Я думал, что Сид ударит ее. Он сделал шаг вперед, поднял руку, но сдержался. Когда он опустил руку, рука дрожала; его лицо побелело.
– Я хочу видеть Поля, – глухо произнес он. – Сейчас же.
Элизабет Энн умела отличать голос власти. Презрительно, с высоко поднятой головой, она повела нас вверх по лестнице в студию, тронула дверь и распахнула ее.
Студия была ярко освещена, и Поль, без пиджака, в одной рубашке, накладывал мазки на казавшийся уже законченным портрет обнаженной, висевший на стене, а рядом на столе валялся его смокинг. Когда он обернулся к нам, я увидел, что он сильно пьян, глаза его остекленели, а на лбу собрались морщины, как будто он силится что-то понять. По количеству пустых бутылок и стаканов было ясно, что долгое время студия была для него не только рабочей мастерской, но и баром. Он еле держался на ногах.
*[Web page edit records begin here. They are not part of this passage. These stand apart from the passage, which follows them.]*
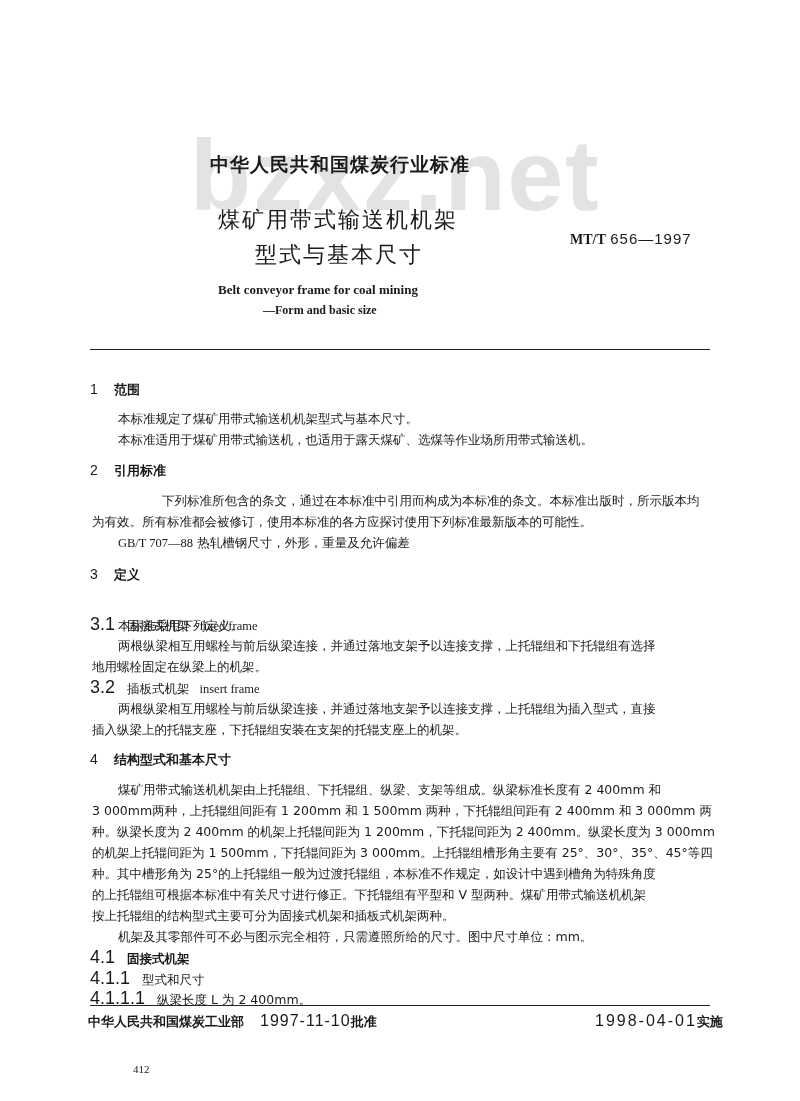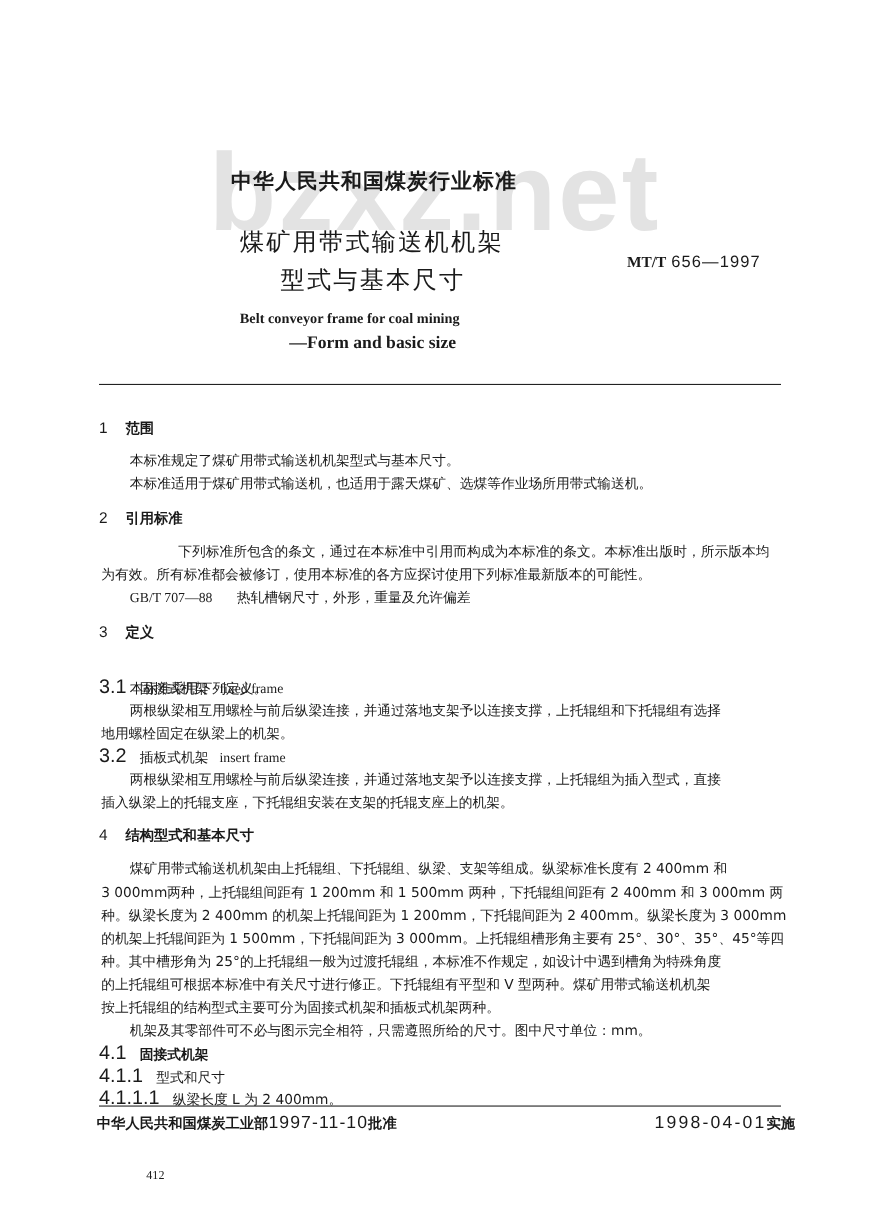"—Form and basic size" .en2 { font-size: 16px -> 12px }
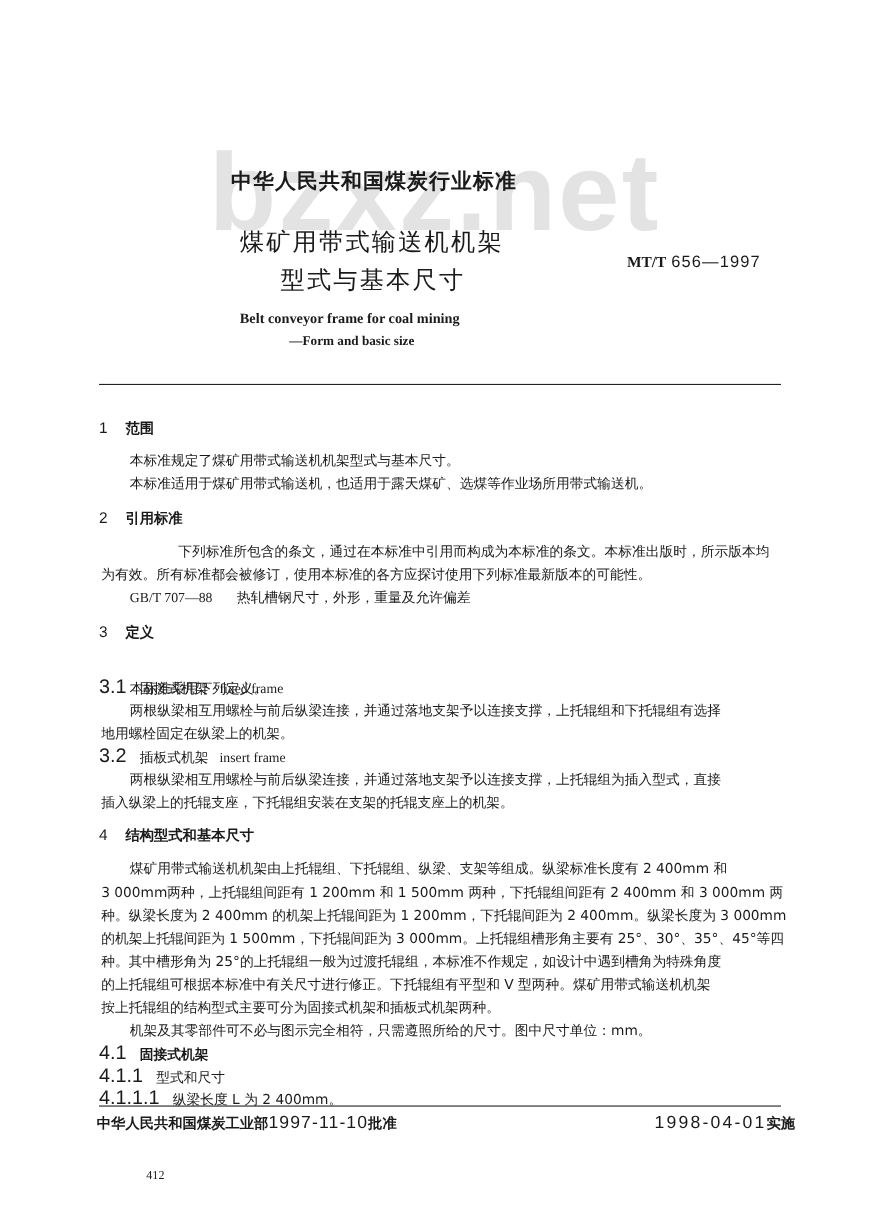"GB/T 707—88" span { margin-right: 22px -> 4px }
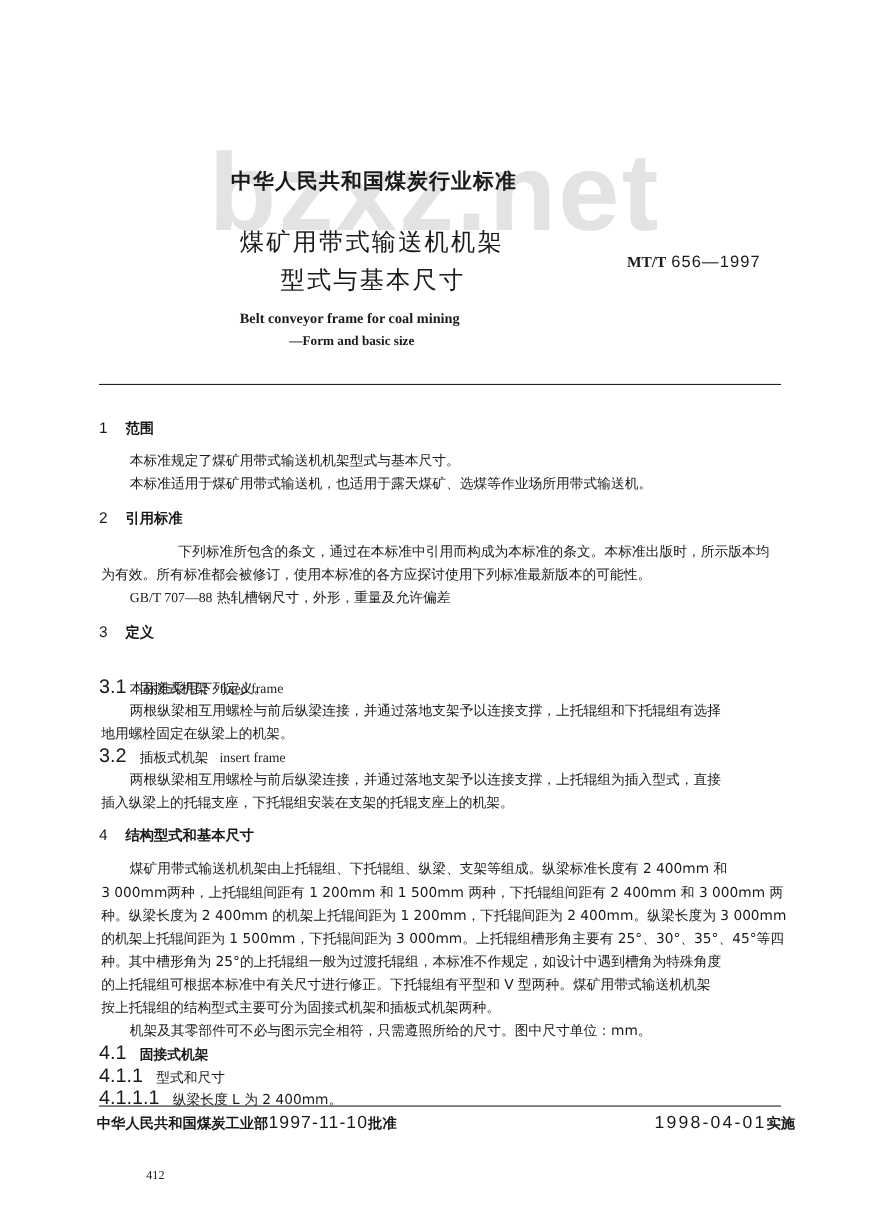"1997-11-10" .footer-left .d { padding-left: none -> 16px }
– Мои дорогие друзья, – произнес он, с трудом выговаривая каждое слово. – Моя.., дорогая.., жена.
Так же как и Элизабет Энн, я ни разу не был в его студии. Это была большая комната, где было довольно много эскизов Поля, но самым поразительным было то, что она представляла собой храм Николь.
Одна стена целиком была увешана изображениями ее в молодости наброски с натуры и зарисовки углем. На подставке в середине комнаты стоял бюст Николь, сделанный еще на рю Распай. И обнаженная, над которой работал Поль, тоже изображала Николь. Великолепная картина, которой я раньше не видел, на которой Николь, сидящая на самом краешке стула, трепетная, теплая и чувственная, какой она и была в жизни, как в зеркало смотрела прямо в глаза зрителю, с любовью, потому что рядом был ее муж.
До того как он вошел в комнату, Сид Голдсмит кипел от ярости, громко выражая свое негодование. Теперь же, удивленно оглядывая комнату, он, казалось, онемел. И все мы тоже. Словно примагниченные этим одухотворенным портретом обнаженной, на поверхности которого блестели свежие мазки, мы собрались перед ним в молчании. О ней нельзя было сказать ничего, что бы не показалось банальным. Так она была хороша.